Но как-то хозяин квартиры уехал на месяц в командировку по городам Сибири. А в это время начался судебный процесс над самиздатчиками во главе с Гинзбургом и Галансковым, так называемый «процесс четырех».

Квартиру этого журналиста, естественно, отследили, и однажды туда явилась большая команда с Литейного. Застали там Сёму с какой-то барышней с Невского, подняли их, а потом устроили в квартире жуткий шмон.

Перевернули все вверх дном, ничего не нашли и уже собирались уходить, когда один дотошный оперативник поднял крышку табуретки польского кухонного гарнитура. А в одной из табуреток в таком гарнитуре всегда была этакая секретка. Так вот, в этой секретке, под крышкой, лежала написанная каким-то шутником записка: «Привет товарищам из КГБ».

Хипеж поднялся страшный, и папа Шмулика, известный в Питере гинеколог, о котором в городе говорили, что это именно он делал аборт Эдите Пьехе, для того, чтобы спасти своего незадачливого сыночка от неминуемого исключения из консерватории, быстренько переправил его в Минск.
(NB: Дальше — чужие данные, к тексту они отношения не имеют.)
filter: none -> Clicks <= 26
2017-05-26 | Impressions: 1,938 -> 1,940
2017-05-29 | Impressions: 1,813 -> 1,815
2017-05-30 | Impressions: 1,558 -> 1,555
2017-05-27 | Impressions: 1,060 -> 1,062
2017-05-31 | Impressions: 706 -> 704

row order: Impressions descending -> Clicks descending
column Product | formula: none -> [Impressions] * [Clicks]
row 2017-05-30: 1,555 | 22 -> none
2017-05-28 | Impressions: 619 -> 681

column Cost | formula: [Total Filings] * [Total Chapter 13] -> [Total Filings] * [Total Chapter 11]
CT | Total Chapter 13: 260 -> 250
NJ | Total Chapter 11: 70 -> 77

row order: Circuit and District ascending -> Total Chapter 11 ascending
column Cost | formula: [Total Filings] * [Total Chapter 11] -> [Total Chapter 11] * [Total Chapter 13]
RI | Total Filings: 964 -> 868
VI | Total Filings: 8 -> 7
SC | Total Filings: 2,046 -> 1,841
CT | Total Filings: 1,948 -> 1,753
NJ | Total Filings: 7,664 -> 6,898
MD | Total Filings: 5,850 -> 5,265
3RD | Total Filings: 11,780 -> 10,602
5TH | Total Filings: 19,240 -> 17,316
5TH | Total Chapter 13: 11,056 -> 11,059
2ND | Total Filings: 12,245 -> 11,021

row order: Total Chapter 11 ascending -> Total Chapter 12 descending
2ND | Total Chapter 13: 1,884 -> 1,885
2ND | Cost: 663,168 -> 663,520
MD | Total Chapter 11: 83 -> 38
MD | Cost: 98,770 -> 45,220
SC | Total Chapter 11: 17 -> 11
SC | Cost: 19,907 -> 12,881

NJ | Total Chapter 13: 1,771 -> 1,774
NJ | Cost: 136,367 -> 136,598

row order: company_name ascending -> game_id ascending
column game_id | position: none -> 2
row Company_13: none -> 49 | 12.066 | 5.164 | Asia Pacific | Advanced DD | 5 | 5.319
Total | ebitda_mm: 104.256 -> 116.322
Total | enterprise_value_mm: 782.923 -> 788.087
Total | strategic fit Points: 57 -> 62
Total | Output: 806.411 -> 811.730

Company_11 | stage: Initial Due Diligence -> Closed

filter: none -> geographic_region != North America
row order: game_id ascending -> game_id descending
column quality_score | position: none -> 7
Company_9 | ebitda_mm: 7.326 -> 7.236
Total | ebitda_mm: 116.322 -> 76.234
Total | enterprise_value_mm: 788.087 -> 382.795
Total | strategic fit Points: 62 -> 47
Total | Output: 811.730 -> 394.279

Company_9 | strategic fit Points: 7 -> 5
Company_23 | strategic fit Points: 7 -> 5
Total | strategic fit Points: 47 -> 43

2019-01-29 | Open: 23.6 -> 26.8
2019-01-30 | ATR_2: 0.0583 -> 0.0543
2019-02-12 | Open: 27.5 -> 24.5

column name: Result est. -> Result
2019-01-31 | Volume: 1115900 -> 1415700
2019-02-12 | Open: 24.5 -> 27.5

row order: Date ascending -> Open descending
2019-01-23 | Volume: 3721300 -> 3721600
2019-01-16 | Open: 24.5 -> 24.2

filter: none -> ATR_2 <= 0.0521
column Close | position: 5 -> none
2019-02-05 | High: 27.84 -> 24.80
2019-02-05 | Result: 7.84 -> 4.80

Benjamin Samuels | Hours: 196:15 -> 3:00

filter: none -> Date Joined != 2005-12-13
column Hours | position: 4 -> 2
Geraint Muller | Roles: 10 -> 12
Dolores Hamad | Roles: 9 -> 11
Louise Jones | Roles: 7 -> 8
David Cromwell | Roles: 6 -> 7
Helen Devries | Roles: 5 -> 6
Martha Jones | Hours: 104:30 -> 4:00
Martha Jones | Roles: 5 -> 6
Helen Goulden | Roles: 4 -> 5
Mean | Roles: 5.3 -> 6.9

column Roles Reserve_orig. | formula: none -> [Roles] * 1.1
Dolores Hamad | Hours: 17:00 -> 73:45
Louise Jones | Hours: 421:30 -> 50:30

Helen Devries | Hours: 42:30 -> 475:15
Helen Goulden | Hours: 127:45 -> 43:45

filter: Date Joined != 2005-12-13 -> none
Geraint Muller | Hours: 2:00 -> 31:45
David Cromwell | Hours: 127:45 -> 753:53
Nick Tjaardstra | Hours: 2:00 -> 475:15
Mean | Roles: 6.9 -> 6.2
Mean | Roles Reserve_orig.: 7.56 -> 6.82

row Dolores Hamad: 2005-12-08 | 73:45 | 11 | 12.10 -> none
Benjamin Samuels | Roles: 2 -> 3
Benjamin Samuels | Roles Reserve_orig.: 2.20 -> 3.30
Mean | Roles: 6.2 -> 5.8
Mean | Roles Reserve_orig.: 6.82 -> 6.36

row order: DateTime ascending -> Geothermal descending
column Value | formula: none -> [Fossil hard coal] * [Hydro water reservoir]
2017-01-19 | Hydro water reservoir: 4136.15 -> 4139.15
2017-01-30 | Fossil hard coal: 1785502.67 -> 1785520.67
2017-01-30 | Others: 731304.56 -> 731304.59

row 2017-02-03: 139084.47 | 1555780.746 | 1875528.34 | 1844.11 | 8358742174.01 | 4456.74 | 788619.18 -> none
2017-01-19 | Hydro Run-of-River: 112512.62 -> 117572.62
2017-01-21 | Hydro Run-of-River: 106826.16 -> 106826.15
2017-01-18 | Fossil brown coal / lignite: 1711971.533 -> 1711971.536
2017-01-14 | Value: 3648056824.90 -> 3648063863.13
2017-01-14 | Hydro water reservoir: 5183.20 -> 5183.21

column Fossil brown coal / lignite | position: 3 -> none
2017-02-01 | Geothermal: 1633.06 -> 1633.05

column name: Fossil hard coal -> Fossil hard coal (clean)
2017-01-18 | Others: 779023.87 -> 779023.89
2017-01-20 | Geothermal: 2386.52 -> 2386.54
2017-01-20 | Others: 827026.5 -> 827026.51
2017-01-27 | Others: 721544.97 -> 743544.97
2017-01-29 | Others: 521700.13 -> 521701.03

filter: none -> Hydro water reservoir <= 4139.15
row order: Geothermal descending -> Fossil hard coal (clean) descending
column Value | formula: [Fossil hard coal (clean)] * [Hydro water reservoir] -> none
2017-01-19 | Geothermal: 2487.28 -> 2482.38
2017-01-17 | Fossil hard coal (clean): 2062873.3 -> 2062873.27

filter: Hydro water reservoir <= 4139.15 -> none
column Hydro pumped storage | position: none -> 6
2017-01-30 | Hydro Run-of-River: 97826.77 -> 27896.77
Мое отношение к Шмулику не было однозначным. Мне нравились его открытость, его знание еврейской истории, независимость его суждений, но, все же я не спешил быть с ним особенно откровенным, хотя он и пытался меня разговорить.

Меня останавливал один эпизод, который произошел вскоре после его появления в Минске.

Как-то Шмулик попросил меня свести его с кем-нибудь из тех, кто занимается проблемой еврейской репатриации. Сказал, что в Ленинграде у него с этим вопросом напряженка.

Я свёл его с Эдиком Левиным, отказником, который активно помогает всем, у кого, скажем так, не складываются отношения с властями по вопросам выезда. О чем они беседовали, я не знаю, но спустя неделю на мой вопрос: «Ну, что Шмулик?» получил ответ, который меня весьма озадачил: «Если мы с ним когда-нибудь встретимся в Израиле, руки я ему не подам».

Время текло быстро, и вот однажды наступил такой момент, когда в антракте очередного концерта сияющий Шмулик громко заявил:

Всё, чуваки! Сваливаю из этого коммунистического рая. Куда? Домой! В деревню, к тетке, в глушь, в Беер-Шеву!

Выяснилось, что отец Шмулика уже несколько лет «сидел в отказе» и больше всего боялся, чтобы его талантливого, но непутевого сына не выгнали из консерватории. Питерские еврейские диссиденты постоянно включали доктора Бейнинсона в списки лиц, разрешение на репатриацию в Израиль которых добивались. И когда правительство наложило положительную резолюцию на какой-то очередной список Киссинджера с требованием выпустить из страны определенную группу «отказников», папа Шмулика оказался в этом списке, чем его сын был страшно горд.

Чуваки, вечером в ём ришон я линяю. Насовсем. Меня ждут в Питере. Об этом пока никто не знает. Даже ректор. А в шабат в консерве – капустник, и там состоится моя последняя гастроль. Поняли? Жду.

В субботу вечером вся наша компашка сидела в уютном актовом зале Минской консерватории. Студенты демонстрировали свое мастерство, и вот ведущая объявляет: «Выступает виолончелист Семен Бейнинсон. Аккомпанирует Наташа Тёмкина».

Вышел Шмулик. Торжественно уселся на стул, раздвинул ноги и пристроил инструмент. Он всегда говорил, что любит репетировать и выступать, потому что в эти моменты ощущает, что у него между ног находятся уже два дорогих ему инструмента. Гордо оглядев зал, громко объявил:

Соло на виолончлене! Римский-Корсаков! «Полет шмуля!»

Из здания консерватории Шмулик исчез еще до окончания концерта, и больше мы его вообще уже никогда не увидели. А года через два узнали, что наш «пламенный сионист» сидит за вторым пультом виолончелей в Филадельфийском симфоническом оркестре.